# Exercise requirements
Scan the entries for the word "background". Every line that has it should be copied.
• • • • • • •
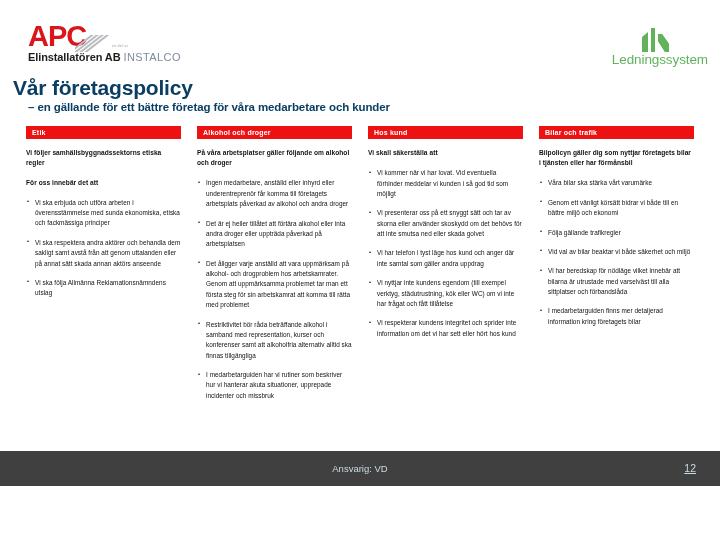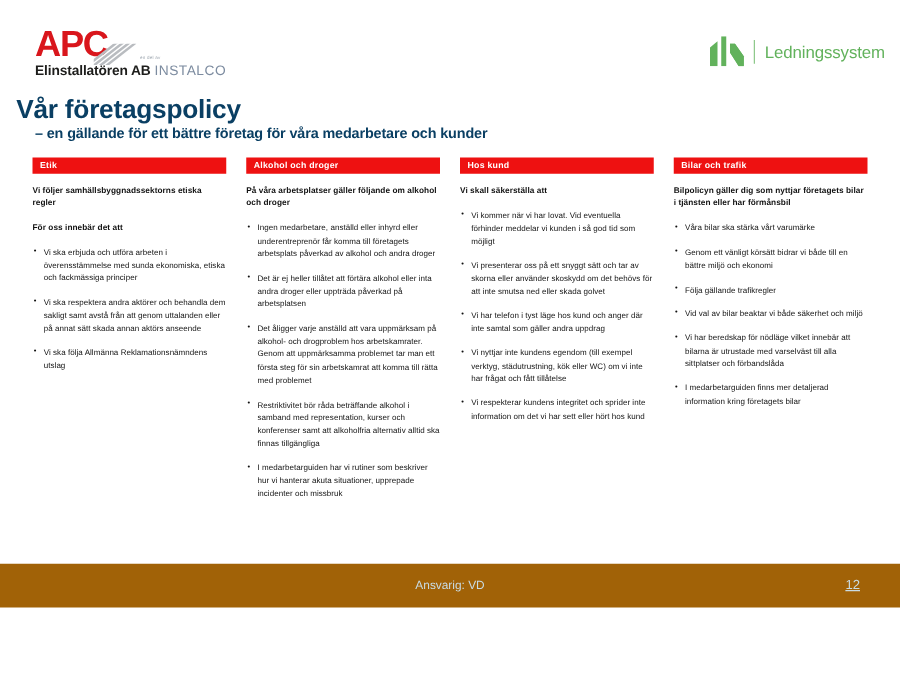--- a/index.html
+++ b/index.html
@@ -95,6 +95,7 @@
     display: flex;
     align-items: center;
     height: 26px;
+    flex-direction: column;
   }
   .in-mark {
     width: 28px;

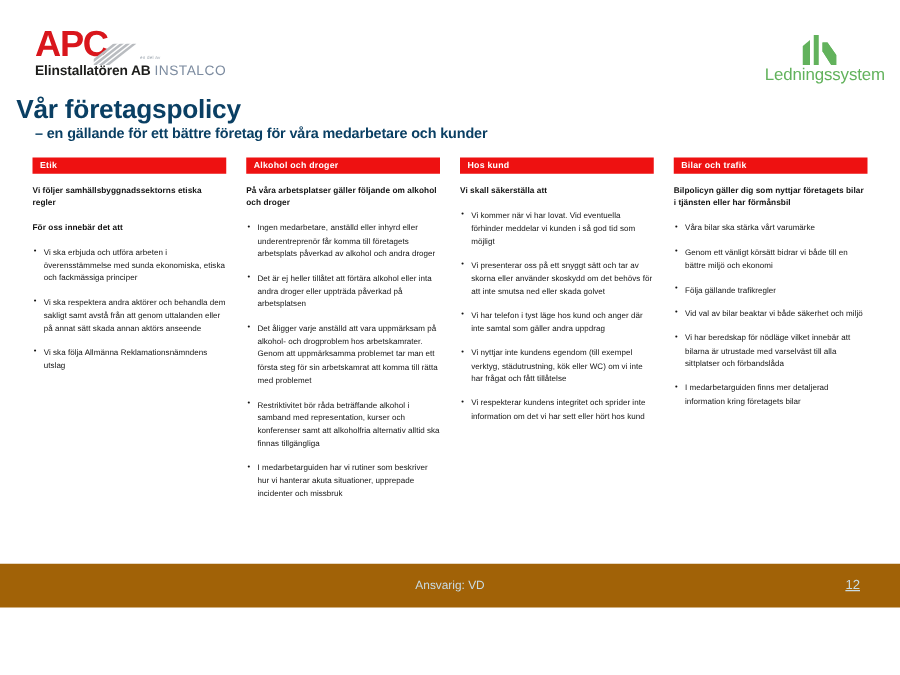--- a/index.html
+++ b/index.html
@@ -205,7 +205,7 @@
     bottom: 30px;
     width: 720px;
     height: 35px;
-    background: #a16207;
+    background: #404040;
     margin-top: 25px;
   }
   .footer-resp {

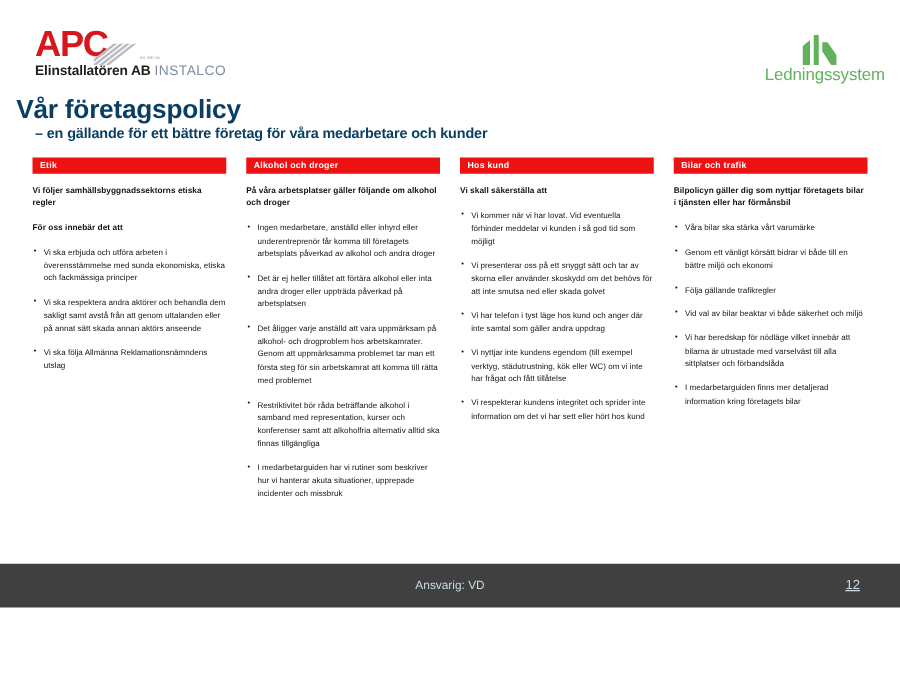--- a/index.html
+++ b/index.html
@@ -221,7 +221,7 @@
   }
   .footer-page {
     position: absolute;
-    right: 32px;
+    right: 24px;
     top: 0;
     height: 35px;
     line-height: 35px;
• • • • • • •
# Response area
-    background: #a16207;
+    background: #404040;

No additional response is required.